Only one stretch of the listing below is wanted. Begin at the line that has "2011-09-29: 0.3952 -> 0.3951", stop after the line that has "2011-04-01: none -> 165", and repeat every line in between exactly.
╔══
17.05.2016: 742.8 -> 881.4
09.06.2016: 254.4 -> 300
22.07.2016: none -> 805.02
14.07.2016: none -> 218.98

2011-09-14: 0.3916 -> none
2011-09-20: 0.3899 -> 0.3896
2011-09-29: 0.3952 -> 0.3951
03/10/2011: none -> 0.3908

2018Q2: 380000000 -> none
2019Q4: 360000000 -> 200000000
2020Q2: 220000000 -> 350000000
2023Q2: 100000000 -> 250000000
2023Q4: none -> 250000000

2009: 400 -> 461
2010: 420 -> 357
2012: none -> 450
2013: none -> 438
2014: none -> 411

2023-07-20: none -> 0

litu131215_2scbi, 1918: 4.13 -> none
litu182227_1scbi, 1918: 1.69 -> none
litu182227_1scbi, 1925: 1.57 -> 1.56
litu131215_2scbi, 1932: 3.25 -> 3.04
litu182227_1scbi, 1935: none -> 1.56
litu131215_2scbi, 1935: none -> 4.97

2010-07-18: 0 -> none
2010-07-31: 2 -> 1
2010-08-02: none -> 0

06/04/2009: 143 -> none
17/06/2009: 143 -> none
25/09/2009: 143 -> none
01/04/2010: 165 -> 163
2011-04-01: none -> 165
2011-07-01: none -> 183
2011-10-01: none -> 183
╚══
→ **Answer area**:
2011-09-29: 0.3952 -> 0.3951
03/10/2011: none -> 0.3908

2018Q2: 380000000 -> none
2019Q4: 360000000 -> 200000000
2020Q2: 220000000 -> 350000000
2023Q2: 100000000 -> 250000000
2023Q4: none -> 250000000

2009: 400 -> 461
2010: 420 -> 357
2012: none -> 450
2013: none -> 438
2014: none -> 411

2023-07-20: none -> 0

litu131215_2scbi, 1918: 4.13 -> none
litu182227_1scbi, 1918: 1.69 -> none
litu182227_1scbi, 1925: 1.57 -> 1.56
litu131215_2scbi, 1932: 3.25 -> 3.04
litu182227_1scbi, 1935: none -> 1.56
litu131215_2scbi, 1935: none -> 4.97

2010-07-18: 0 -> none
2010-07-31: 2 -> 1
2010-08-02: none -> 0

06/04/2009: 143 -> none
17/06/2009: 143 -> none
25/09/2009: 143 -> none
01/04/2010: 165 -> 163
2011-04-01: none -> 165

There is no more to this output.